··· Entries supplied ···

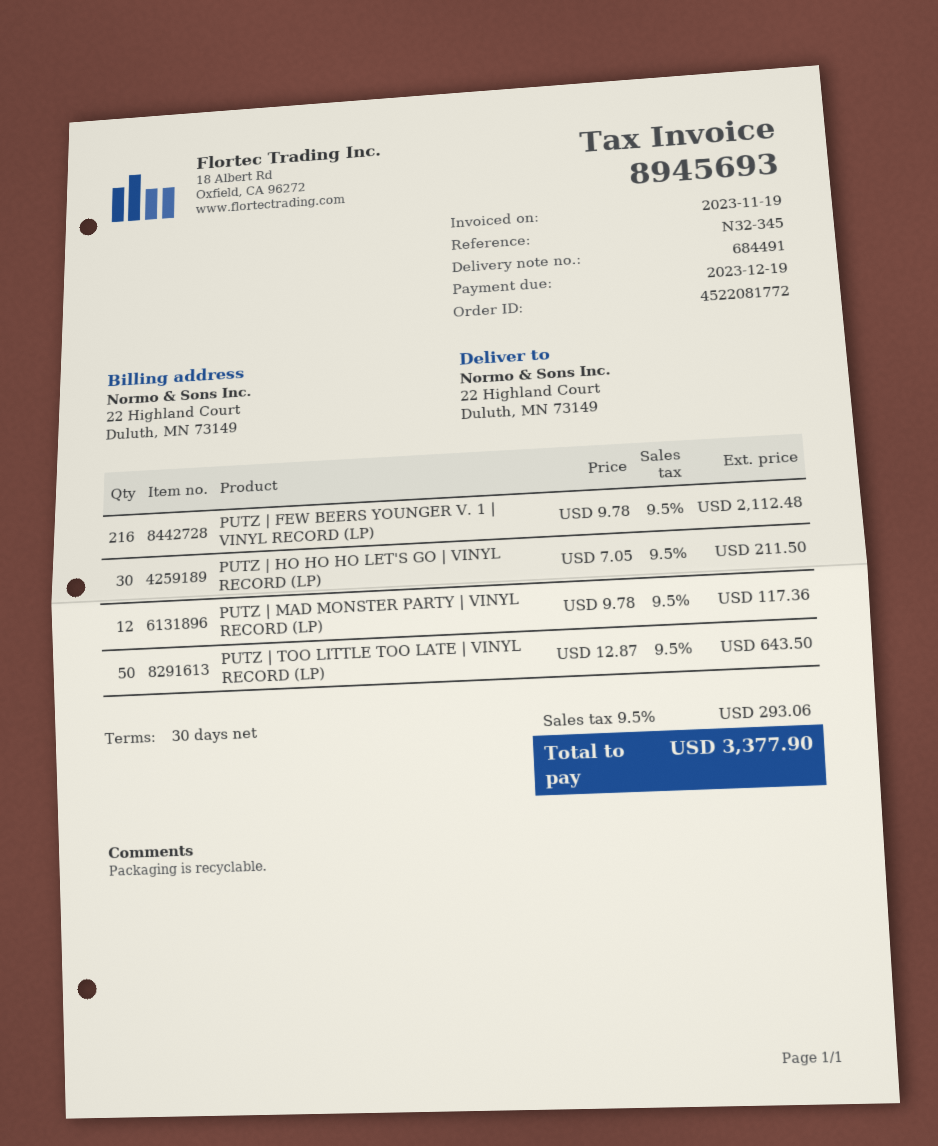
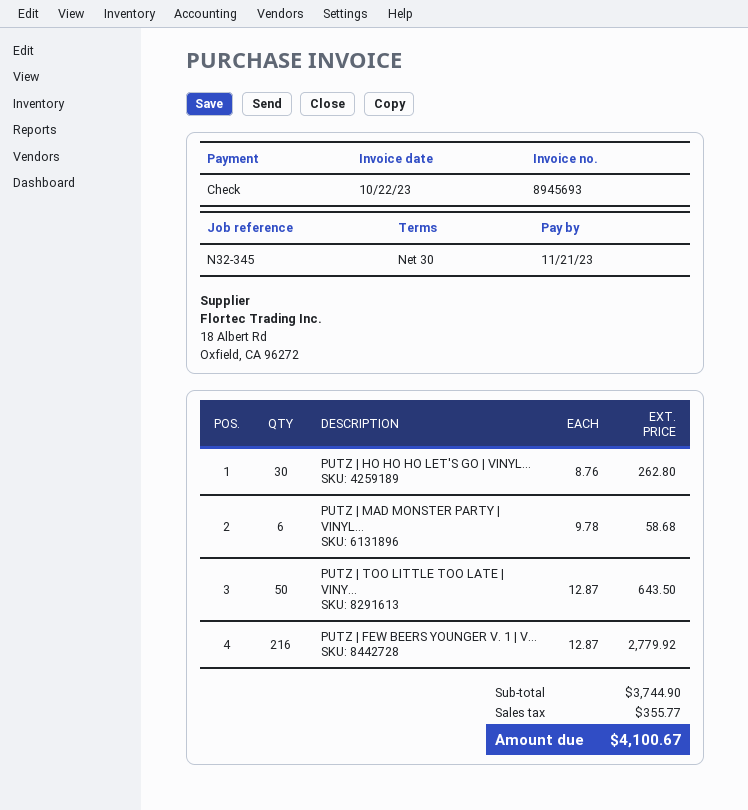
invoice date: 2023-11-19 -> 2023-10-22
due date: 2023-12-19 -> 2023-11-21
PUTZ | FEW BEERS YOUNGER V. 1 | VINYL RECORD (LP): 216 x 9.78 = 2112.48 -> 216 x 12.87 = 2779.92
PUTZ | HO HO HO LET'S GO | VINYL RECORD (LP): 30 x 7.05 = 211.50 -> 30 x 8.76 = 262.80
PUTZ | MAD MONSTER PARTY | VINYL RECORD (LP): 12 x 9.78 = 117.36 -> 6 x 9.78 = 58.68
tax: 293.06 -> 355.77
total: 3377.90 -> 4100.67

···

Set each line of the records down again exactly as it reads. Omit the pictures.

invoice date: 2023-11-19 -> 2023-10-22
due date: 2023-12-19 -> 2023-11-21
PUTZ | FEW BEERS YOUNGER V. 1 | VINYL RECORD (LP): 216 x 9.78 = 2112.48 -> 216 x 12.87 = 2779.92
PUTZ | HO HO HO LET'S GO | VINYL RECORD (LP): 30 x 7.05 = 211.50 -> 30 x 8.76 = 262.80
PUTZ | MAD MONSTER PARTY | VINYL RECORD (LP): 12 x 9.78 = 117.36 -> 6 x 9.78 = 58.68
tax: 293.06 -> 355.77
total: 3377.90 -> 4100.67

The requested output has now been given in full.